Yesterday someone sent me an email. If the photo the sender attached was to be believed, it was a smart, squeaky-clean young American. He told me I’d been accepted as a member of an organisation called the Association of Spiritual Writers or some such. Can’t remember the exact wording, as I deleted it pretty quick.
For a start, I hadn’t applied to join any such group. For an end, he quickly moved into an unabashed sales patter, telling me that in order to get top price ticket sales at my talks, I needed to enrol on his training course, which would maximise my earnings.
Sorry to disappoint you, young Sir, but I have not the slightest interest in making money from spiritual writing or talking. Sharing ideas, having dialogues, learning and discovering, yes – those things are hugely important to me, but that’s where it stops.
It made me think, though. Do I have what I want now, in the autumn of my life? And the answer seems to be that yes, I do.
I own a very small, sweet, though slightly damp and crumbly, old cottage in a beautiful part of England. I get enough money from my pension to pay the bills and live each month and although I don’t run a car, have expensive holidays or buy luxury items, I have all I need to be comfortable and to give a little to charities I care about.
I still do some private tutoring, charging less by the hour than I pay a handyman to chop and stack my logs. I’m fine with that, too. I do it because teaching was my first love and I enjoy keeping contact with it and helping children who would otherwise be struggling.
I spend vast amounts of time making 1/12 scale miniature figures and room settings by upcycling mass produced and junk items. It’s a brilliant hobby for me. I can be creative, inventive and gloriously messy. It involves constant problem-solving that keeps my mind active.
People say, “You must have such patience,” but for me it’s a kind of meditation. I do my deepest meditating when I’m hand-stitching a minuscule white shirt or sticking tiny tufts of hair on to a wig base.
I display and sell the fruits of my labour at craft sales, get smiles and lovely comments and have fascinating conversations all day. I make modest amounts of money – which I pass on to my son and his partner, as they are saving up for a deposit on their first home.

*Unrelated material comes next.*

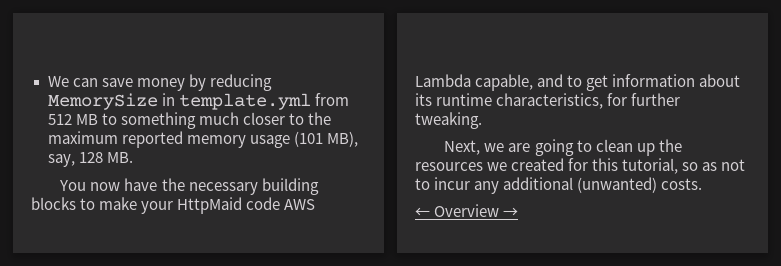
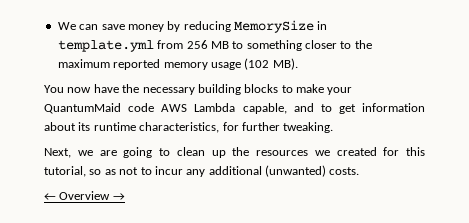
[47,114,72,125] 512 -> [186,40,208,49] 256
[198,112,239,125] much -> (302, 45) none
[293,131,358,147] [47,152,133,167] (101 MB), say, 128 MB. -> [244,58,298,70] (102 MB).
[177,197,243,214] HttpMaid -> [44,103,121,114] QuantumMaid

Strangely, at almost every sale I’m approached by some smartly dressed young man who eagerly tells me how I could make masses more money from my crafting by doing this on Instagram or that on You Tube. I smile, thank them politely and carry on doing what I do.
I’ll happily trade the lack of stress, deadlines and problems for the lack of wealth and material goods. I’m happy, I’m still learning every day and I have a wonderful life.